Russia's federal budget deficit reached 5.64 trillion rubles (PLN 260 billion) in 2025, or approximately 2.6%. GDP. This five times more than the originally planned 0.5 percent. In 2026, the government forecasts a deficit of 3.8 trillion rubles (PLN 175 billion), or 1.6%. GDP.
“The situation looks much worse than originally expected.” — wrote Andras Toth-Czifra, a research fellow at the US Foreign Policy Research Institute think tank, in an analysis published this week.
Sources of pressure
“The negative trend over the past year due to increased regional spending, stagnant federal transfers and declining corporate taxes is obvious.
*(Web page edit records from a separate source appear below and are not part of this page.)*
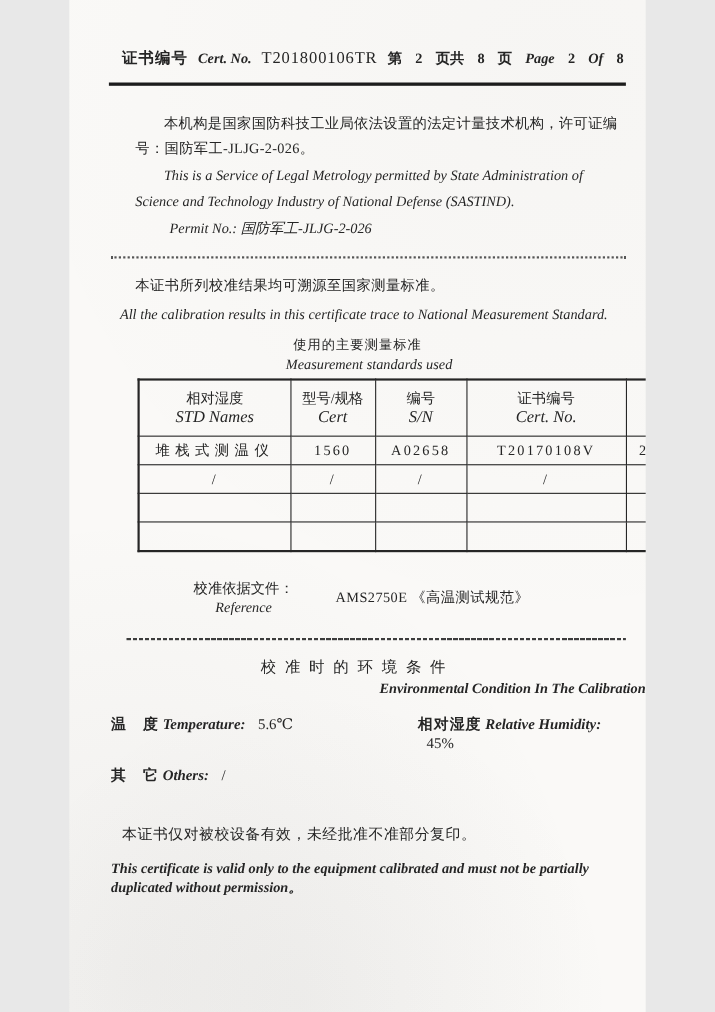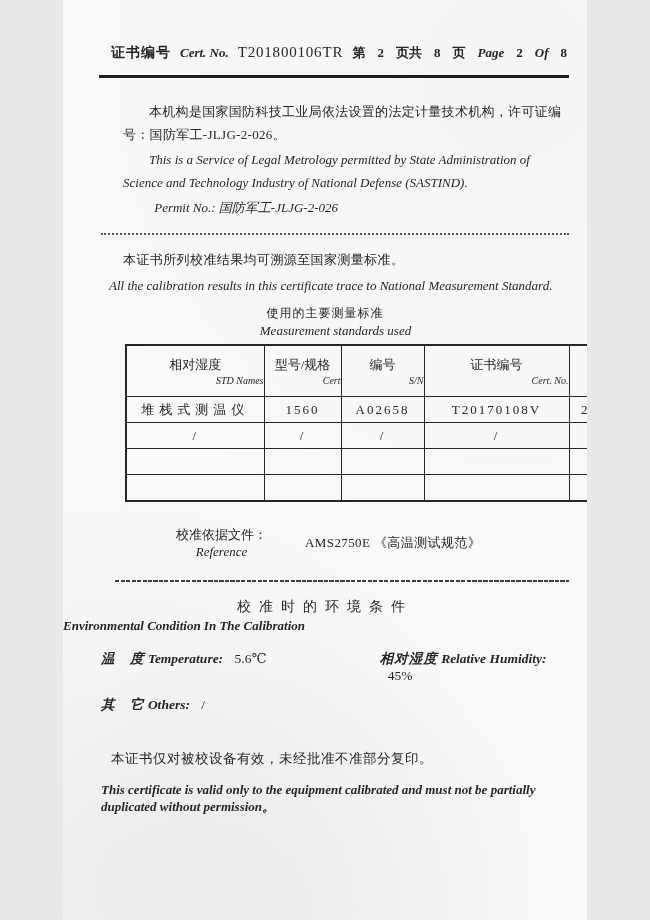--- a/index.html
+++ b/index.html
@@ -48,39 +48,39 @@
   table.std{
     margin:5px 0 0 62px;
     width:546px;
     border-collapse:collapse;
     table-layout:fixed;
     font-size:13px;
   }
   table.std,table.std td,table.std th{border:1.5px solid #262626;}
   table.std{border-width:2px;}
   table.std th{font-weight:normal;height:50px;padding:0;vertical-align:middle;}
-  table.std th .en{font-size:10px;margin-top:1px;text-align:right;}
+  table.std th .en{font-size:15px;margin-top:1px;}
   table.std td{height:25px;text-align:center;padding:0;letter-spacing:2px;}
   table.std td.name{letter-spacing:5px;}
   col.c1{width:138px;} col.c2{width:77px;} col.c3{width:83px;} col.c4{width:145px;} col.c5{width:103px;}
   
   .refblock{display:flex;align-items:center;margin:24px 0 0 113px;font-size:13px;}
   .ref-label{text-align:center;}
   .ref-label .en{margin-top:0;}
   .ref-value{margin-left:38px;letter-spacing:0.4px;}
   .dashed-sep{
     margin:20px 18px 0 52px;height:2px;
     background:repeating-linear-gradient(90deg,#3c3c3c 0 4px,rgba(0,0,0,0) 4px 5.5px);
   }
   
   .env-title-zh{margin-top:16px;text-align:center;font-size:14px;letter-spacing:8px;}
-  .env-title-en{text-align:left;font-size:13px;font-style:italic;font-weight:600;margin-top:2px;}
+  .env-title-en{text-align:right;font-size:13px;font-style:italic;font-weight:600;margin-top:2px;padding-left:24px;}
   .env-row{display:flex;margin:16px 20px 0 38px;font-size:13.5px;align-items:baseline;}
   .env-left{width:302px;}
-  .zh-b{font-weight:bold;letter-spacing:1px;font-style:italic;}
+  .zh-b{font-weight:bold;letter-spacing:1px;}
   .env-row .en{font-weight:600;}
   .env-val{margin-left:8px;}
   .env-row2{margin-top:12px;}
   
   .valid-zh{margin:36px 20px 0 48px;font-size:13.5px;letter-spacing:0.5px;}
   .valid-en{margin:14px 16px 0 38px;font-size:13px;font-style:italic;font-weight:600;}
 </style>
 </head>
 <body>
 

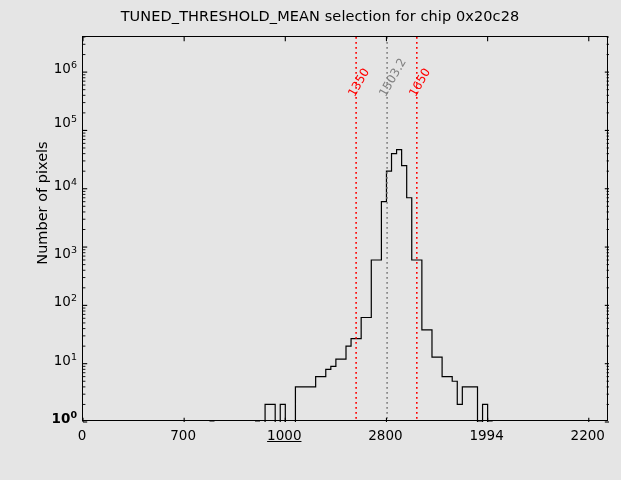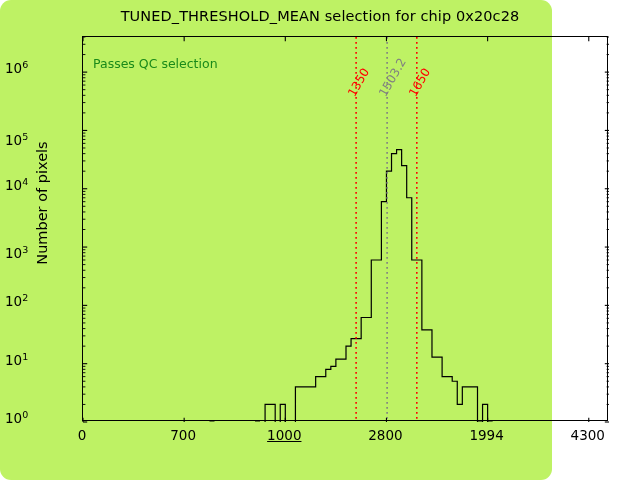--- a/index.html
+++ b/index.html
@@ -8,24 +8,23 @@
     background: #ffffff;
   }
   body {
     width: 640px;
     height: 480px;
     font-family: "DejaVu Sans", sans-serif;
     overflow: hidden;
   }
   #figure {
     position: relative;
-    width: 552px;
+    width: 621px;
     height: 480px;
-    background: #bef264;
-    border-radius: 11px;
+    background: #e5e5e5;
   }
   #chart-title {
     position: absolute;
     left: 0;
     top: 8px;
     width: 640px;
     text-align: center;
     font-size: 14.5px;
     color: #000000;
     letter-spacing: 0.1px;
@@ -82,20 +81,21 @@
     left: 82px;
     top: 452px;
     width: 526px;
     text-align: center;
     font-size: 14.5px;
     color: #000000;
   }
   .ytick-label {
     position: absolute;
     right: 0;
+    text-align: right;
     font-size: 13.5px;
     color: #000000;
     white-space: nowrap;
     line-height: 1;
   }
   .ytick-label sup {
     font-size: 9.5px;
     vertical-align: super;
     line-height: 0;
   }
@@ -117,43 +117,42 @@
   }
 </style>
 </head>
 <body>
 
 <div id="figure">
 
   <div id="chart-title">TUNED_THRESHOLD_MEAN selection for chip 0x20c28</div>
 
   <div id="ytick-labels-layer">
-      <div class="ytick-label" style="top: 412px; width: 72px;">10<sup>0</sup></div>
+      <div class="ytick-label" style="top: 412px; width: 72px; font-weight: bold;">10<sup>0</sup></div>
       <div class="ytick-label" style="top: 353.685px; width: 72px;">10<sup>1</sup></div>
       <div class="ytick-label" style="top: 295.37px; width: 72px;">10<sup>2</sup></div>
       <div class="ytick-label" style="top: 237.055px; width: 72px; margin-top: 10px;">10<sup>3</sup></div>
       <div class="ytick-label" style="top: 178.739px; width: 72px;">10<sup>4</sup></div>
-      <div class="ytick-label" style="top: 134px; width: 72px;">10<sup>5</sup></div>
+      <div class="ytick-label" style="top: 116px; width: 72px;">10<sup>5</sup></div>
       <div class="ytick-label" style="top: 62.1092px; width: 72px;">10<sup>6</sup></div>
     </div>
 
   <div id="y-axis-label">Number of pixels</div>
 
   <div id="plot-area">
     <svg id="plot-svg" viewBox="0 0 526 385" preserveAspectRatio="none">
       <g id="hist-group">
           <path d="M 126.44 385.00 L 126.44 385.00 L 131.50 385.00 L 131.50 385.00 M 171.96 385.00 L 171.96 385.00 L 177.02 385.00 L 177.02 385.00 M 182.08 385.00 L 182.08 367.45 L 187.13 367.45 L 187.13 367.45 L 192.19 367.45 L 192.19 385.00 M 197.25 385.00 L 197.25 367.45 L 202.31 367.45 L 202.31 385.00 M 212.42 385.00 L 212.42 349.89 L 217.48 349.89 L 217.48 349.89 L 222.54 349.89 L 222.54 349.89 L 227.60 349.89 L 227.60 349.89 L 232.65 349.89 L 232.65 339.62 L 237.71 339.62 L 237.71 339.62 L 242.77 339.62 L 242.77 332.34 L 247.83 332.34 L 247.83 329.35 L 252.88 329.35 L 252.88 322.07 L 257.94 322.07 L 257.94 322.07 L 263.00 322.07 L 263.00 309.13 L 268.06 309.13 L 268.06 301.53 L 273.12 301.53 L 273.12 301.53 L 278.17 301.53 L 278.17 280.48 L 283.23 280.48 L 283.23 280.48 L 288.29 280.48 L 288.29 222.99 L 293.35 222.99 L 293.35 222.99 L 298.40 222.99 L 298.40 164.68 L 303.46 164.68 L 303.46 134.18 L 308.52 134.18 L 308.52 116.63 L 313.58 116.63 L 313.58 112.55 L 318.63 112.55 L 318.63 128.53 L 323.69 128.53 L 323.69 160.77 L 328.75 160.77 L 328.75 222.99 L 333.81 222.99 L 333.81 222.99 L 338.87 222.99 L 338.87 292.87 L 343.92 292.87 L 343.92 292.87 L 348.98 292.87 L 348.98 320.04 L 354.04 320.04 L 354.04 320.04 L 359.10 320.04 L 359.10 339.62 L 364.15 339.62 L 364.15 339.62 L 369.21 339.62 L 369.21 344.24 L 374.27 344.24 L 374.27 367.45 L 379.33 367.45 L 379.33 349.89 L 384.38 349.89 L 384.38 349.89 L 389.44 349.89 L 389.44 349.89 L 394.50 349.89 L 394.50 385.00 L 399.56 385.00 L 399.56 367.45 L 404.62 367.45 L 404.62 385.00 L 409.67 385.00 L 409.67 385.00 " fill="none" stroke="#000000" stroke-width="1.2" stroke-linejoin="miter"></path>
         </g>
       <g id="vline-group">
           <line x1="273.11538461538464" x2="273.11538461538464" y1="0" y2="385" stroke="#ff0000" stroke-width="1.6" stroke-dasharray="1.8 3.2" stroke-linecap="butt"></line>
           <line x1="304.1089230769231" x2="304.1089230769231" y1="0" y2="385" stroke="#808080" stroke-width="1.6" stroke-dasharray="1.8 3.2" stroke-linecap="butt"></line>
           <line x1="333.80769230769226" x2="333.80769230769226" y1="0" y2="385" stroke="#ff0000" stroke-width="1.6" stroke-dasharray="1.8 3.2" stroke-linecap="butt"></line>
         </g>
     </svg>
-    <div id="qc-legend">Passes QC selection</div>
     <div id="vline-label-layer">
         <div class="vline-label red" style="left: 274.115px; top: 48px;">1350</div>
         <div class="vline-label gray" style="left: 305.109px; top: 48px;">1503.2</div>
         <div class="vline-label red" style="left: 334.808px; top: 48px;">1650</div>
       </div>
   <svg width="546" height="405" style="position: absolute; left: 0px; top: 0px; overflow: visible;">
         <line x1="0" x2="4.2" y1="385" y2="385" stroke="#000" stroke-width="1.1"></line>
         <line x1="526" x2="521.8" y1="385" y2="385" stroke="#000" stroke-width="1.1"></line>
         <line x1="0" x2="4.2" y1="326.684867979735" y2="326.684867979735" stroke="#000" stroke-width="1.1"></line>
         <line x1="526" x2="521.8" y1="326.684867979735" y2="326.684867979735" stroke="#000" stroke-width="1.1"></line>
@@ -283,16 +282,16 @@
         <line x1="505.7692307692308" x2="505.7692307692308" y1="0" y2="4.2" stroke="#000" stroke-width="1.1"></line>
       </svg>
     </div>
 
   <div id="xtick-labels-layer">
       <div class="xtick-label" style="left: 82px;">0</div>
       <div class="xtick-label" style="left: 183.154px;">700</div>
       <div class="xtick-label" style="left: 284.308px; text-decoration: underline;">1000</div>
       <div class="xtick-label" style="left: 385.462px;">2800</div>
       <div class="xtick-label" style="left: 486.615px;">1994</div>
-      <div class="xtick-label" style="left: 587.769px;">4300</div>
+      <div class="xtick-label" style="left: 587.769px;">2200</div>
     </div>
 
 </div>
 
 </body></html>

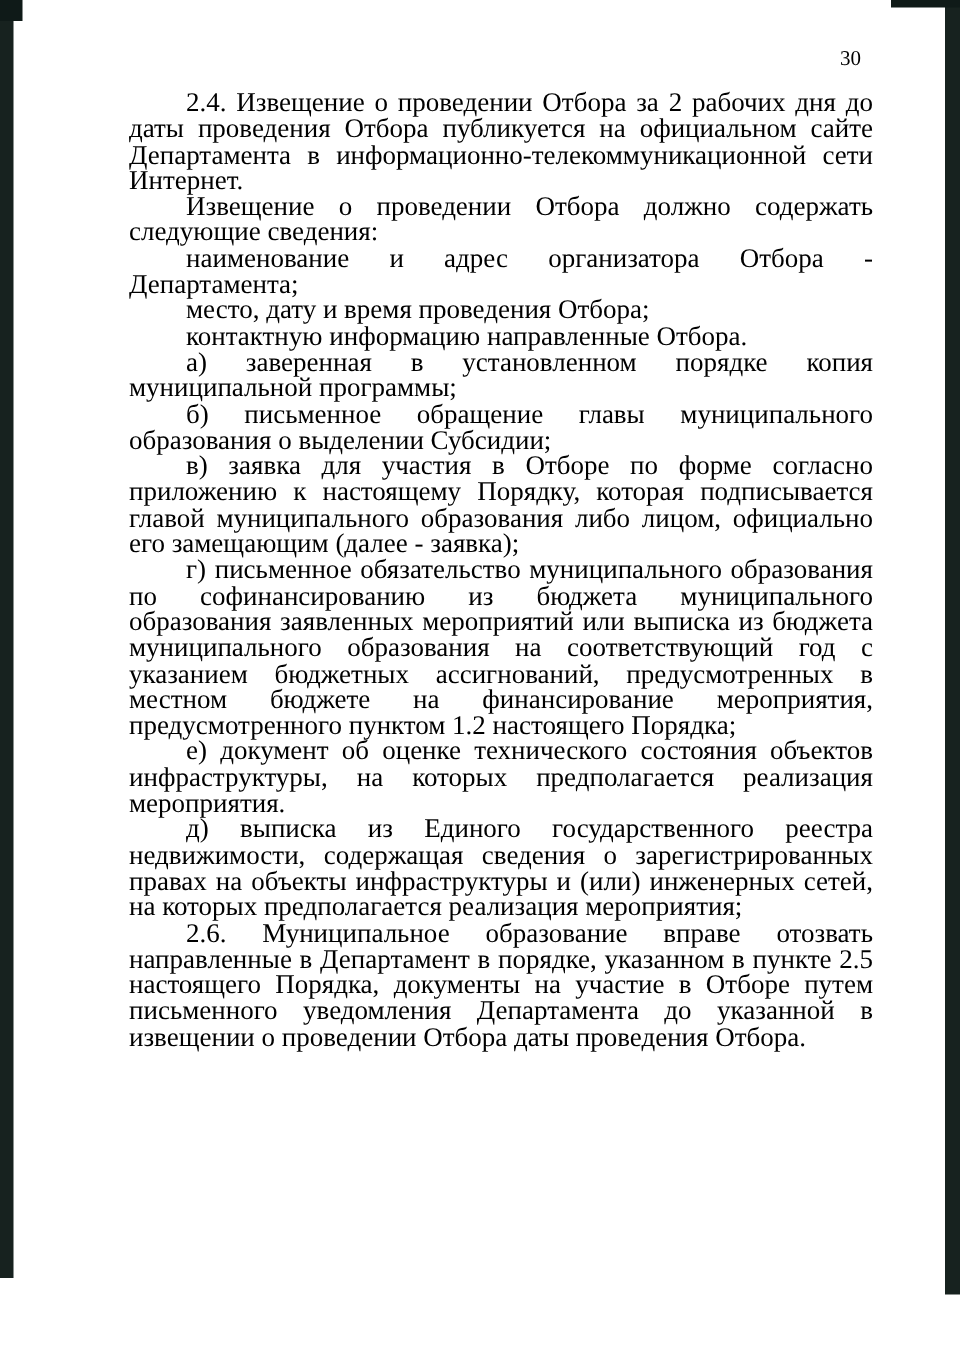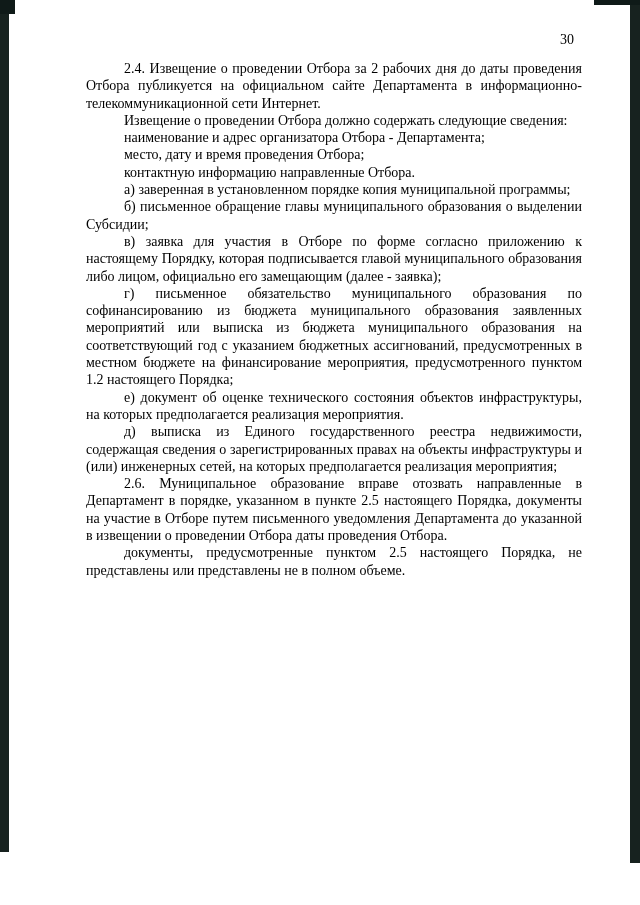--- a/index.html
+++ b/index.html
@@ -49,21 +49,21 @@
   }
   .content {
     position: absolute;
     left: 86px;
     top: 60px;
     width: 496px;
   }
   p.para {
     margin: 0;
     padding: 0;
-    font-size: 14px;
+    font-size: 18px;
     line-height: 17.3px;
     text-align: justify;
     text-indent: 38px;
   }
 </style>
 </head>
 <body>
 
 <div class="edge-left"></div>
 <div class="corner-tl"></div>
@@ -78,14 +78,13 @@
   <p class="para">наименование и адрес организатора Отбора - Департамента;</p>
   <p class="para">место, дату и время проведения Отбора;</p>
   <p class="para">контактную информацию направленные Отбора.</p>
   <p class="para">а) заверенная в установленном порядке копия муниципальной программы;</p>
   <p class="para">б) письменное обращение главы муниципального образования о выделении Субсидии;</p>
   <p class="para">в) заявка для участия в Отборе по форме согласно приложению к настоящему Порядку, которая подписывается главой муниципального образования либо лицом, официально его замещающим (далее - заявка);</p>
   <p class="para">г) письменное обязательство муниципального образования по софинансированию из бюджета муниципального образования заявленных мероприятий или выписка из бюджета муниципального образования на соответствующий год с указанием бюджетных ассигнований, предусмотренных в местном бюджете на финансирование мероприятия, предусмотренного пунктом 1.2 настоящего Порядка;</p>
   <p class="para">е) документ об оценке технического состояния объектов инфраструктуры, на которых предполагается реализация мероприятия.</p>
   <p class="para">д) выписка из Единого государственного реестра недвижимости, содержащая сведения о зарегистрированных правах на объекты инфраструктуры и (или) инженерных сетей, на которых предполагается реализация мероприятия;</p>
   <p class="para">2.6. Муниципальное образование вправе отозвать направленные в Департамент в порядке, указанном в пункте 2.5 настоящего Порядка, документы на участие в Отборе путем письменного уведомления Департамента до указанной в извещении о проведении Отбора даты проведения Отбора.</p>
-  <p class="para">документы, предусмотренные пунктом 2.5 настоящего Порядка, не представлены или представлены не в полном объеме.</p>
 </div>
 
 </body></html>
War is an obvious source of pressure,” Toth-Czifra noted.
On Wednesday, in his annual address to lawmakers, Prime Minister Mikhail Mishustin said he had spent “many hours” with President Vladimir Putin and other senior officials discussing ways to close growing budget gaps.
In January, the Russian government raised VAT as the nearly four-year war against Ukraine blows holes in the state budget.
Last September, the Russian Ministry of Finance proposed increasing VAT from 20 to 22 percent. to cover the budget deficit caused by military spending. The Bell website estimated that such a step would generate 1 trillion rubles per year (approx. PLN 46 billion) for the budget. The Russian Ministry of Finance claimed that the money would be used primarily for “financing defense and security.”
Economists immediately began to warn that increasing VAT would slow down the economy, trigger a new wave of inflation and price increases for most goods and services, which would hit the pockets of every resident of the country.